## Work request
With the pictures omitted, print exactly the lines below, from the one containing "font-size: 24px ->" through the one containing "text: нанесли ->", and nothing else.

## Information supplied
%%

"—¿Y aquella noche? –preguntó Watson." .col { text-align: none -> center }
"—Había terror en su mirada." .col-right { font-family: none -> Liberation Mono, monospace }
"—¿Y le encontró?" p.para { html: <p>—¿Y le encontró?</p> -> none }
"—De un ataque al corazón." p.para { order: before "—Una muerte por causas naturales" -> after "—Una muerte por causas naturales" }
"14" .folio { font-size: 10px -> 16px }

%%
%%

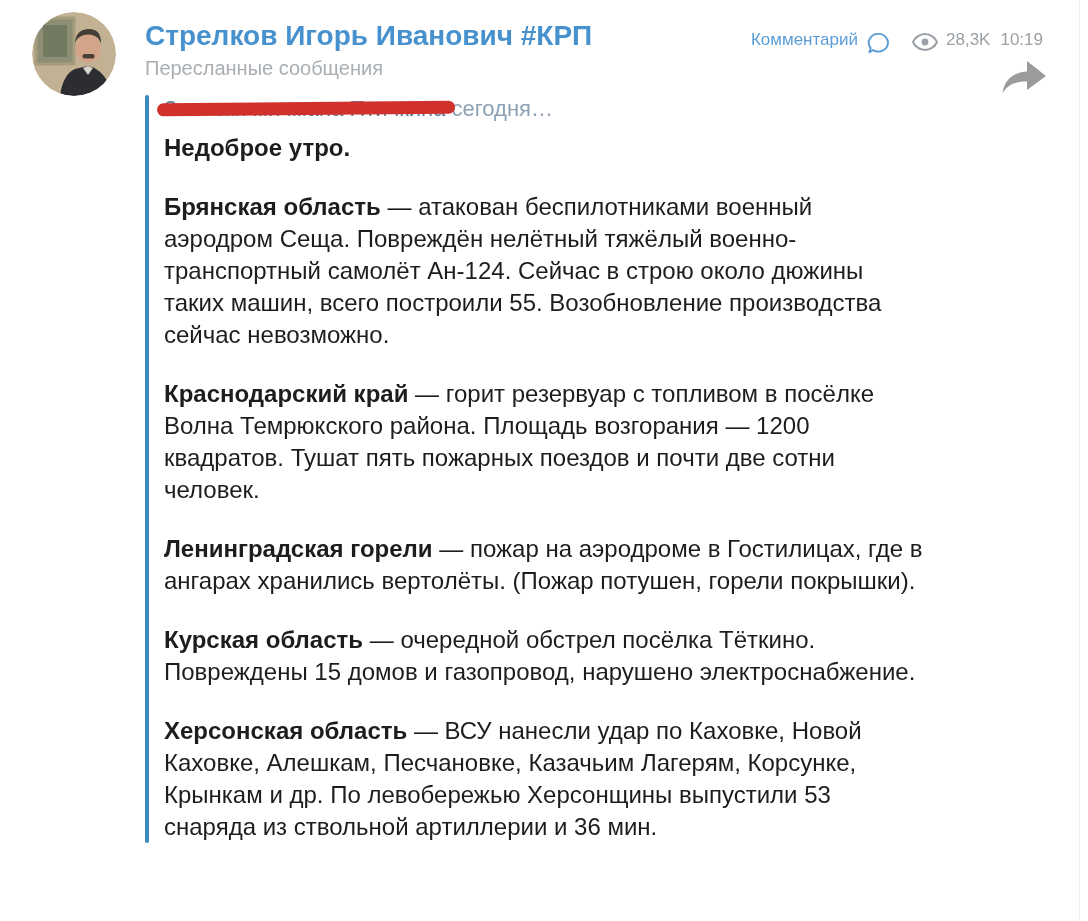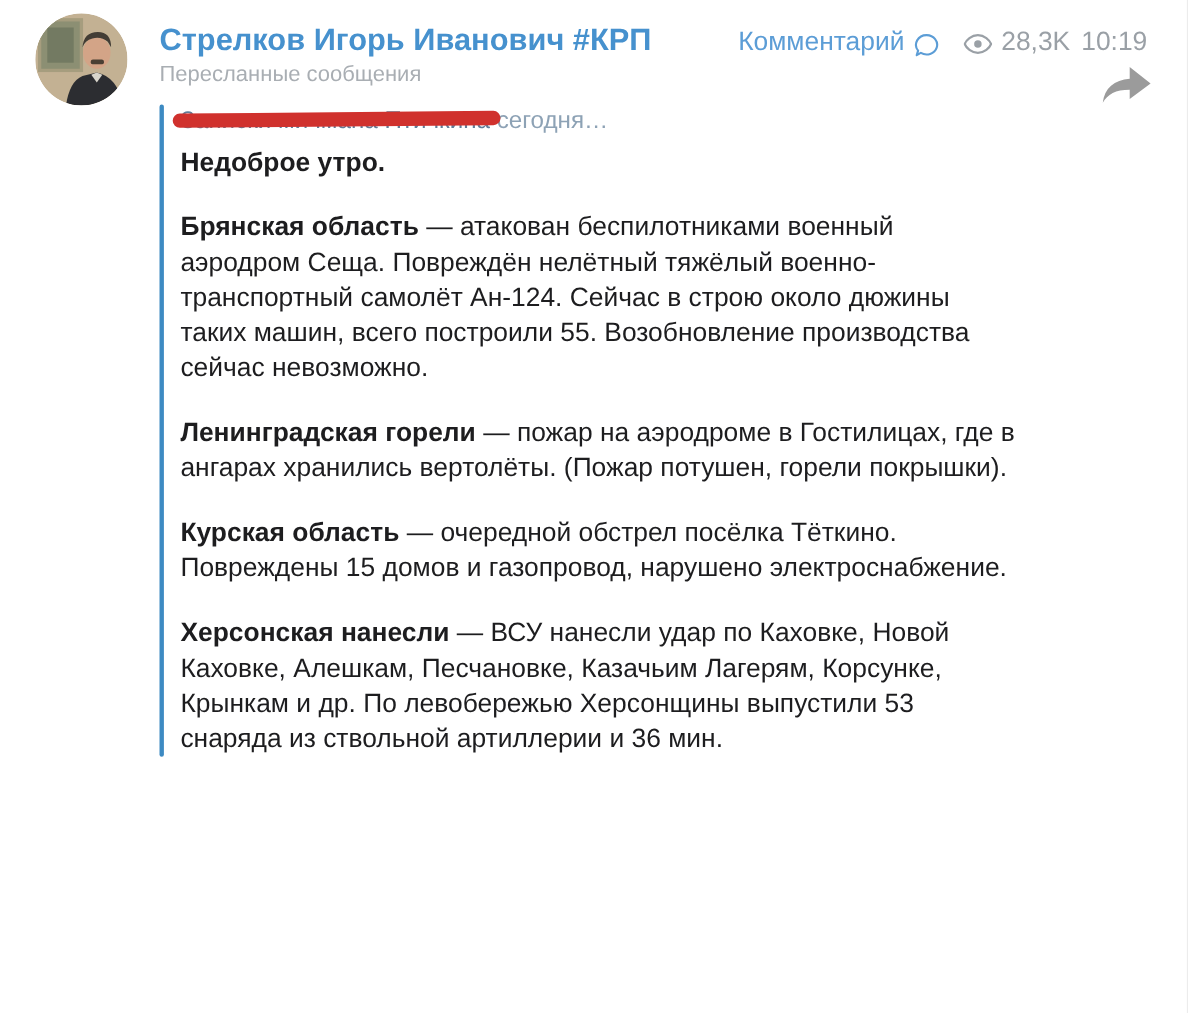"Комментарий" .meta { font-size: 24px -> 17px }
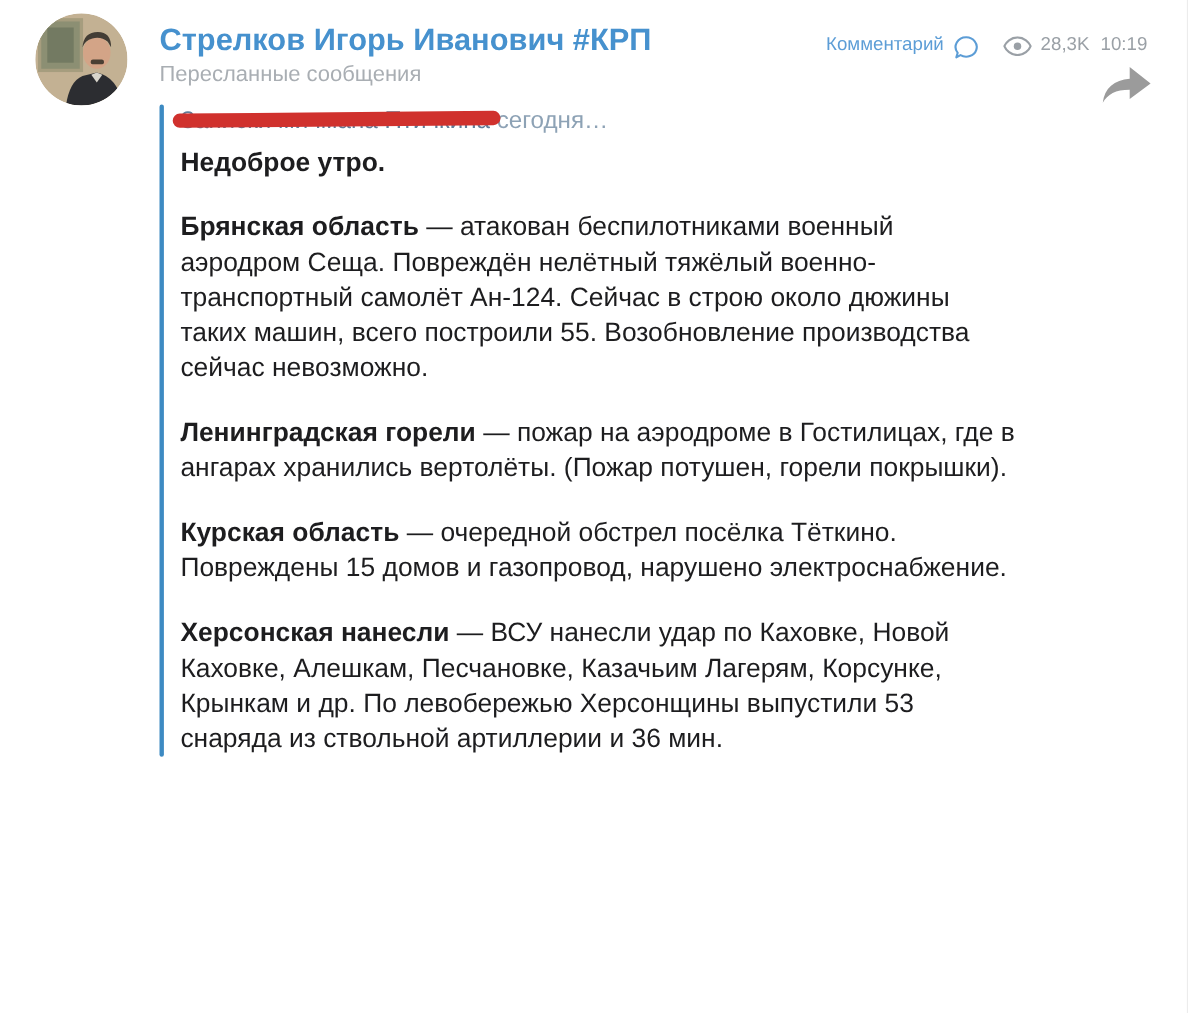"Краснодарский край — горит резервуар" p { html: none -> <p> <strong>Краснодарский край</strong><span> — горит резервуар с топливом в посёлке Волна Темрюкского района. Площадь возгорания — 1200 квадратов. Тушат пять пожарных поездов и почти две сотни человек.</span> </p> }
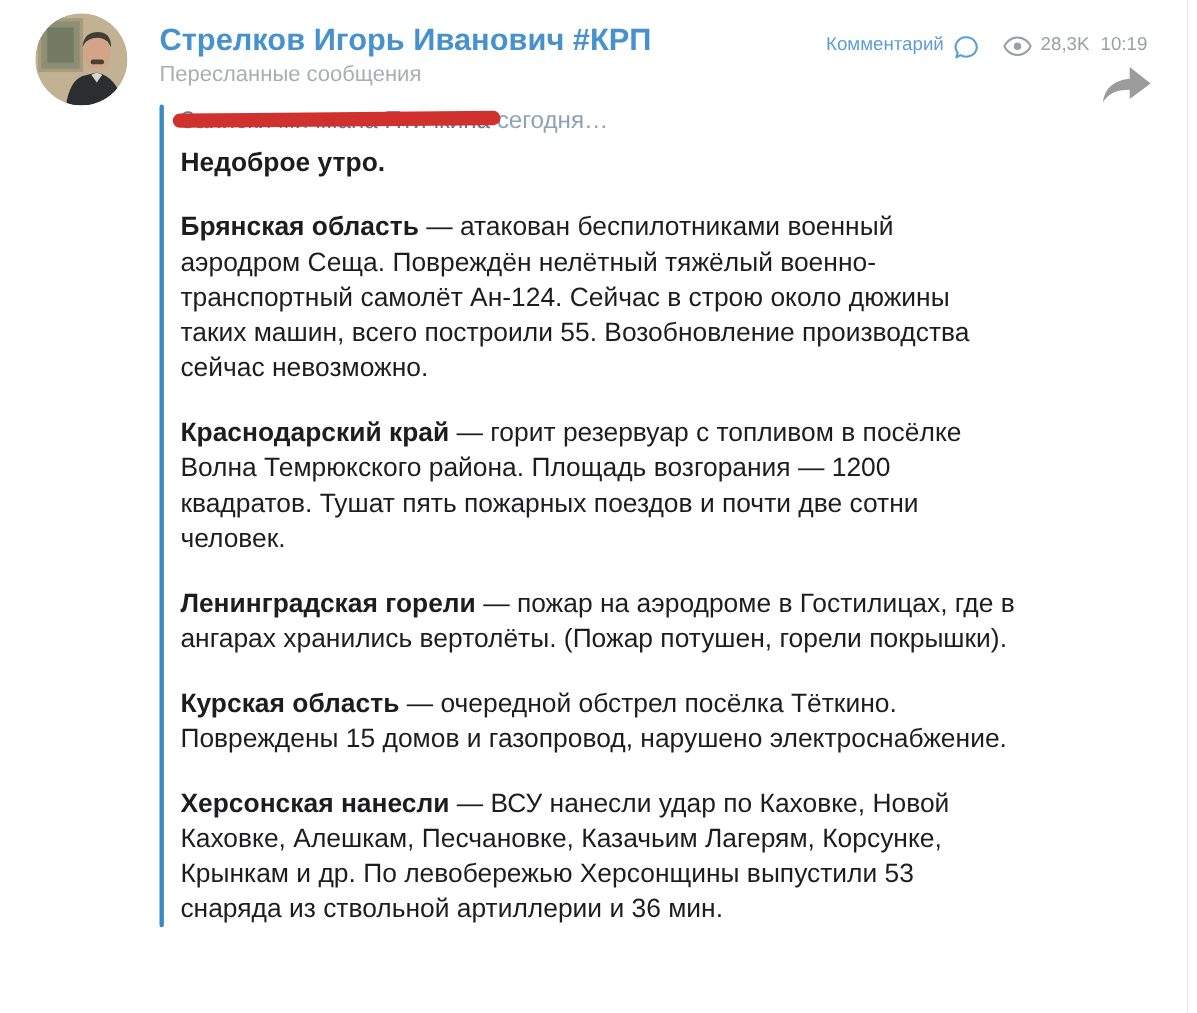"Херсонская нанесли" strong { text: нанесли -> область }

%%

## Exercise answer
"Комментарий" .meta { font-size: 24px -> 17px }
"Краснодарский край — горит резервуар" p { html: none -> <p> <strong>Краснодарский край</strong><span> — горит резервуар с топливом в посёлке Волна Темрюкского района. Площадь возгорания — 1200 квадратов. Тушат пять пожарных поездов и почти две сотни человек.</span> </p> }
"Херсонская нанесли" strong { text: нанесли -> область }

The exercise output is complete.